[Data items]

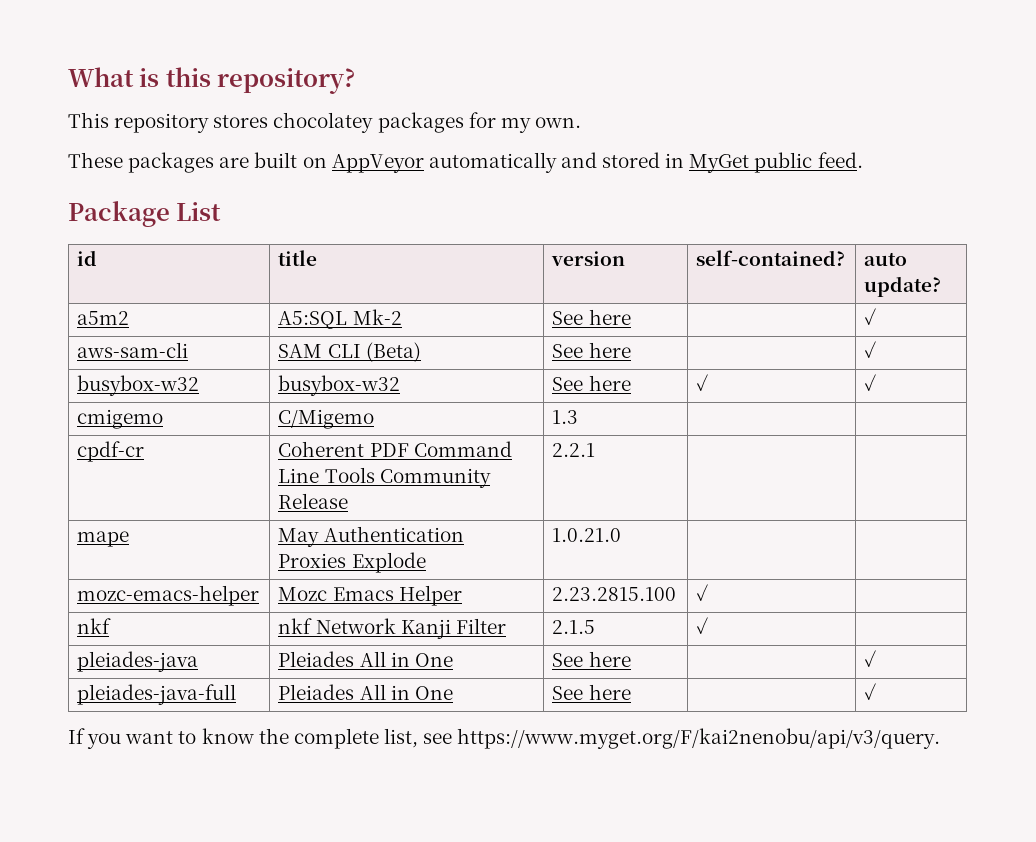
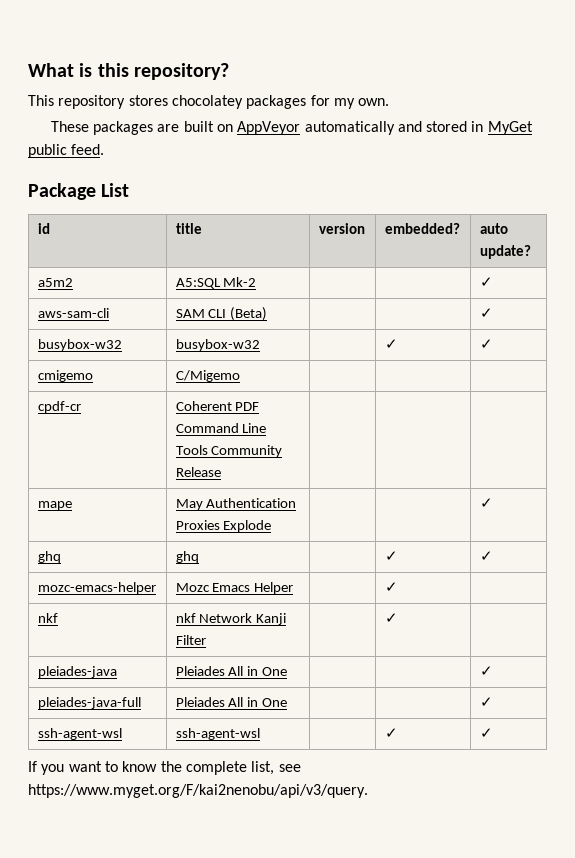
- id | title | version | self-contained? | auto update?
+ id | title | version | embedded? | auto update?
- a5m2 | A5:SQL Mk-2 | See here | | ✓
+ a5m2 | A5:SQL Mk-2 | | | ✓
- aws-sam-cli | SAM CLI (Beta) | See here | | ✓
+ aws-sam-cli | SAM CLI (Beta) | | | ✓
- busybox-w32 | busybox-w32 | See here | ✓ | ✓
+ busybox-w32 | busybox-w32 | | ✓ | ✓
- cmigemo | C/Migemo | 1.3 | |
+ cmigemo | C/Migemo | | |
- cpdf-cr | Coherent PDF Command Line Tools Community Release | 2.2.1 | |
+ cpdf-cr | Coherent PDF Command Line Tools Community Release | | |
- mape | May Authentication Proxies Explode | 1.0.21.0 | |
+ mape | May Authentication Proxies Explode | | | ✓
+ ghq | ghq | | ✓ | ✓
- mozc-emacs-helper | Mozc Emacs Helper | 2.23.2815.100 | ✓ |
+ mozc-emacs-helper | Mozc Emacs Helper | | ✓ |
- nkf | nkf Network Kanji Filter | 2.1.5 | ✓ |
+ nkf | nkf Network Kanji Filter | | ✓ |
- pleiades-java | Pleiades All in One | See here | | ✓
+ pleiades-java | Pleiades All in One | | | ✓
- pleiades-java-full | Pleiades All in One | See here | | ✓
+ pleiades-java-full | Pleiades All in One | | | ✓
+ ssh-agent-wsl | ssh-agent-wsl | | ✓ | ✓

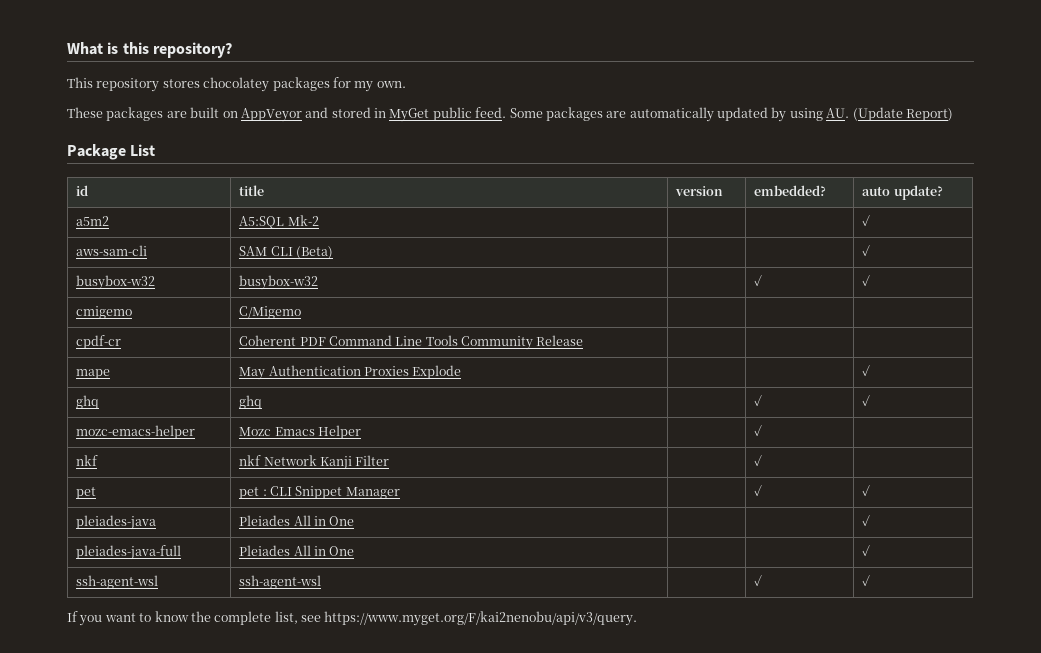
- These packages are built on AppVeyor automatically and stored in MyGet public feed.
+ These packages are built on AppVeyor and stored in MyGet public feed. Some packages are automatically updated by using AU. (Update Report)
+ pet | pet : CLI Snippet Manager | | ✓ | ✓

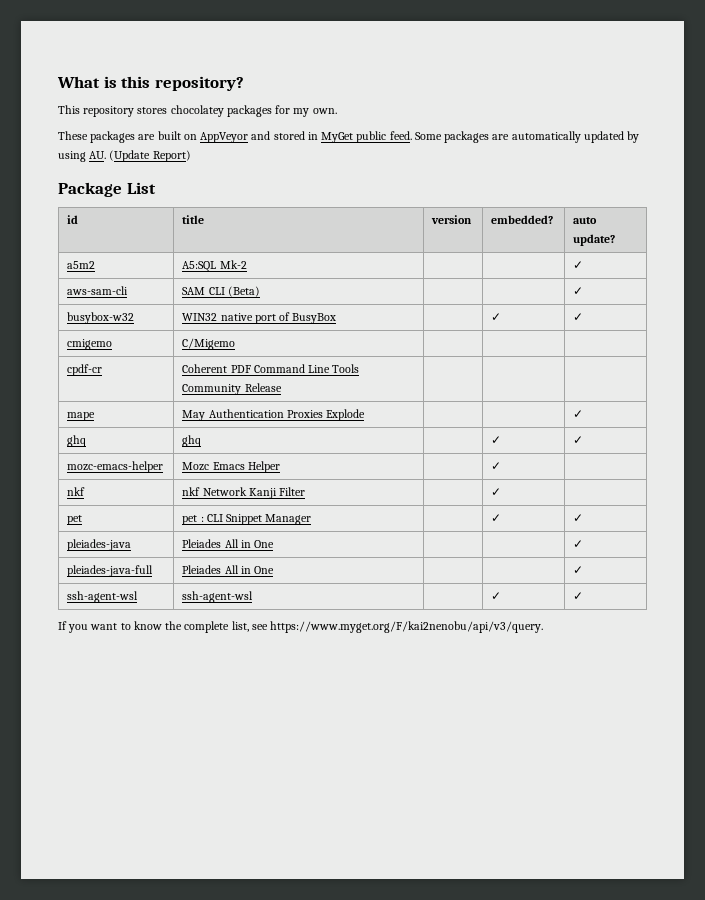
- busybox-w32 | busybox-w32 | | ✓ | ✓
+ busybox-w32 | WIN32 native port of BusyBox | | ✓ | ✓

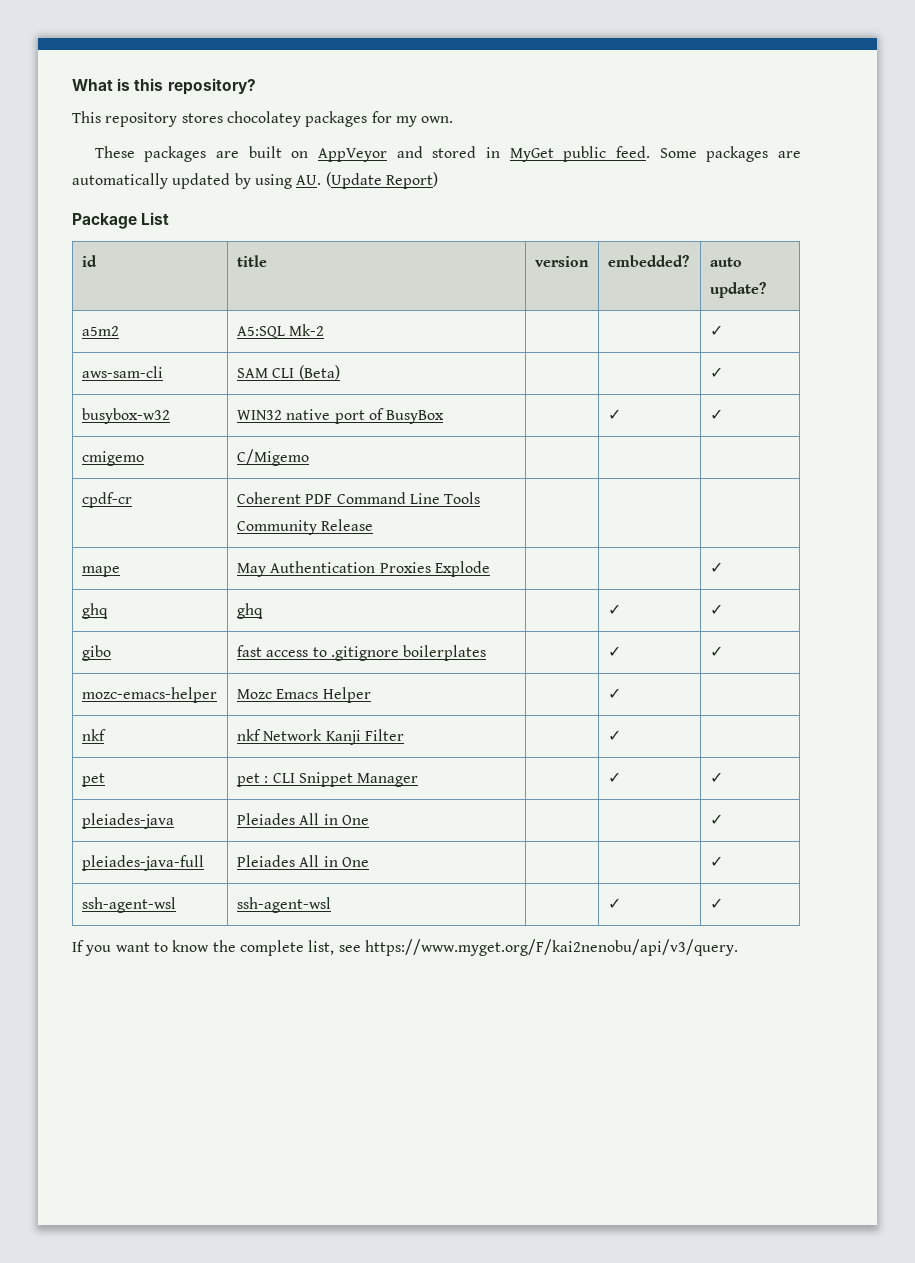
+ gibo | fast access to .gitignore boilerplates | | ✓ | ✓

• YOUR INSTRUCTIONS: Every record above must reappear exactly in the answer, minus its pictures.

• ANSWER TO THIS EXERCISE:
- id | title | version | self-contained? | auto update?
+ id | title | version | embedded? | auto update?
- a5m2 | A5:SQL Mk-2 | See here | | ✓
+ a5m2 | A5:SQL Mk-2 | | | ✓
- aws-sam-cli | SAM CLI (Beta) | See here | | ✓
+ aws-sam-cli | SAM CLI (Beta) | | | ✓
- busybox-w32 | busybox-w32 | See here | ✓ | ✓
+ busybox-w32 | busybox-w32 | | ✓ | ✓
- cmigemo | C/Migemo | 1.3 | |
+ cmigemo | C/Migemo | | |
- cpdf-cr | Coherent PDF Command Line Tools Community Release | 2.2.1 | |
+ cpdf-cr | Coherent PDF Command Line Tools Community Release | | |
- mape | May Authentication Proxies Explode | 1.0.21.0 | |
+ mape | May Authentication Proxies Explode | | | ✓
+ ghq | ghq | | ✓ | ✓
- mozc-emacs-helper | Mozc Emacs Helper | 2.23.2815.100 | ✓ |
+ mozc-emacs-helper | Mozc Emacs Helper | | ✓ |
- nkf | nkf Network Kanji Filter | 2.1.5 | ✓ |
+ nkf | nkf Network Kanji Filter | | ✓ |
- pleiades-java | Pleiades All in One | See here | | ✓
+ pleiades-java | Pleiades All in One | | | ✓
- pleiades-java-full | Pleiades All in One | See here | | ✓
+ pleiades-java-full | Pleiades All in One | | | ✓
+ ssh-agent-wsl | ssh-agent-wsl | | ✓ | ✓

- These packages are built on AppVeyor automatically and stored in MyGet public feed.
+ These packages are built on AppVeyor and stored in MyGet public feed. Some packages are automatically updated by using AU. (Update Report)
+ pet | pet : CLI Snippet Manager | | ✓ | ✓

- busybox-w32 | busybox-w32 | | ✓ | ✓
+ busybox-w32 | WIN32 native port of BusyBox | | ✓ | ✓

+ gibo | fast access to .gitignore boilerplates | | ✓ | ✓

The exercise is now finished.